• _WORK TASK_: One line at a time, check the entries below for the word "display", and copy each line that has it.

• _MATERIAL SHOWN_:
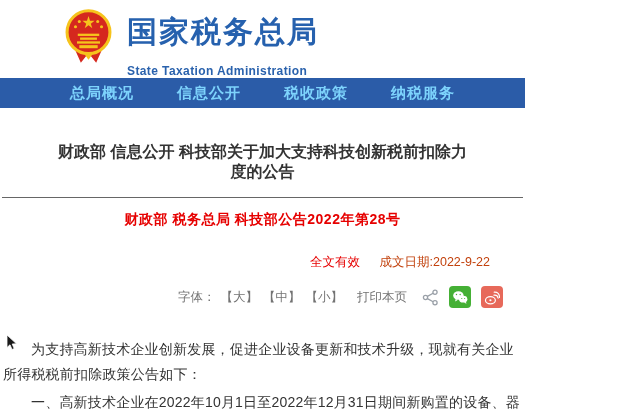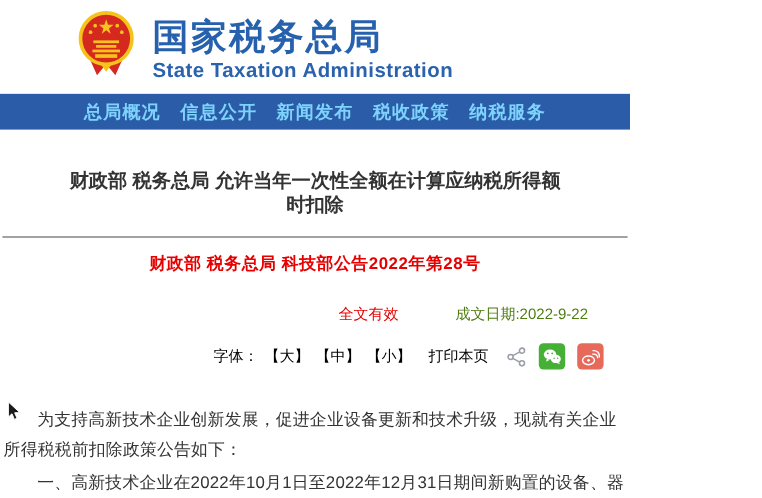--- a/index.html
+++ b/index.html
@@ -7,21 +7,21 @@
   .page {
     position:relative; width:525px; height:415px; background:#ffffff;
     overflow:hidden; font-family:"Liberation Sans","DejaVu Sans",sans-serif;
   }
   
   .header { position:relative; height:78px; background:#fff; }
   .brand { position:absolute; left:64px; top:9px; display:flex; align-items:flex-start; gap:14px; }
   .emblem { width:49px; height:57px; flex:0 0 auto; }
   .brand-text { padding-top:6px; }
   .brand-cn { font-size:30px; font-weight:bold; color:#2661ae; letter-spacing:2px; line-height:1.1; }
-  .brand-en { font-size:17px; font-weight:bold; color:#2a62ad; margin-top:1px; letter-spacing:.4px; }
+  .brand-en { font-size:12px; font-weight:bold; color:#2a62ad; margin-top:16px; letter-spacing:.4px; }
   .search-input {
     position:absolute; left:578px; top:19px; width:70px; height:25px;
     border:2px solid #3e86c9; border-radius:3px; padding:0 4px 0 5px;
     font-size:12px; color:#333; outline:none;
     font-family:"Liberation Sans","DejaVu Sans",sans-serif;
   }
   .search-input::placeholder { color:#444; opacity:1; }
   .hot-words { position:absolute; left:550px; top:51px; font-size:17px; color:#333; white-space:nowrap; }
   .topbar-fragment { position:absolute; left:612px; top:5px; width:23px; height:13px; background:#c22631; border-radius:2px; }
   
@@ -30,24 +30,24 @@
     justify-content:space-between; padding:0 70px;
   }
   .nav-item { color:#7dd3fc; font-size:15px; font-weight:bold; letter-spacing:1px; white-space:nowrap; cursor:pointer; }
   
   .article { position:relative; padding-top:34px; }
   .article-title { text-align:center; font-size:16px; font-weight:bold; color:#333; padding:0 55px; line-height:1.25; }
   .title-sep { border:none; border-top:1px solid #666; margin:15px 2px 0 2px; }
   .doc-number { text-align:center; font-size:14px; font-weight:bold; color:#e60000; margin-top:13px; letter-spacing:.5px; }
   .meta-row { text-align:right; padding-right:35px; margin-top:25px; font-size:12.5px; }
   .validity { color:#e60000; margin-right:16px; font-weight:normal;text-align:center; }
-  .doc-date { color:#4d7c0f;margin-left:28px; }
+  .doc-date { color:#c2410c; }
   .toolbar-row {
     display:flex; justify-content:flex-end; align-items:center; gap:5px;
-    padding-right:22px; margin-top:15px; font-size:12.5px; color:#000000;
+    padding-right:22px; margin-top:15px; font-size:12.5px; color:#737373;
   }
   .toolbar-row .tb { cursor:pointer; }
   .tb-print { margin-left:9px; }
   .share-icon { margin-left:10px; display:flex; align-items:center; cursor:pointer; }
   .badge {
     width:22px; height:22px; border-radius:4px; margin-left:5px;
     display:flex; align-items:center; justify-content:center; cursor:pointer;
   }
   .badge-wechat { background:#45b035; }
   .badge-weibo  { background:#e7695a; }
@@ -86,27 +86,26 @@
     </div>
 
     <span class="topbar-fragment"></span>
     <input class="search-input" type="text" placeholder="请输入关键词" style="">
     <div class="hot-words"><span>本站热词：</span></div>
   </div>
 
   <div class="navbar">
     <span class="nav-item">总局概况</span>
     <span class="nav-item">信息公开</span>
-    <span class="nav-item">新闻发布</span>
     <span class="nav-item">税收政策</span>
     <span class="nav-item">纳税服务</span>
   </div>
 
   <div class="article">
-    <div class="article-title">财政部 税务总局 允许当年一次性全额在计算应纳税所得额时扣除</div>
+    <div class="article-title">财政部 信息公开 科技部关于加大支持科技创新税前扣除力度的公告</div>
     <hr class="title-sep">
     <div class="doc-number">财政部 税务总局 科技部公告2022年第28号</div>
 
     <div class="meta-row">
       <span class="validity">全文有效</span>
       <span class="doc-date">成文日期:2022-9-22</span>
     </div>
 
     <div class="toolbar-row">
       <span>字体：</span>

• _ANSWER SECTION_:
   .brand { position:absolute; left:64px; top:9px; display:flex; align-items:flex-start; gap:14px; }
     display:flex; justify-content:flex-end; align-items:center; gap:5px;
   .share-icon { margin-left:10px; display:flex; align-items:center; cursor:pointer; }
     display:flex; align-items:center; justify-content:center; cursor:pointer;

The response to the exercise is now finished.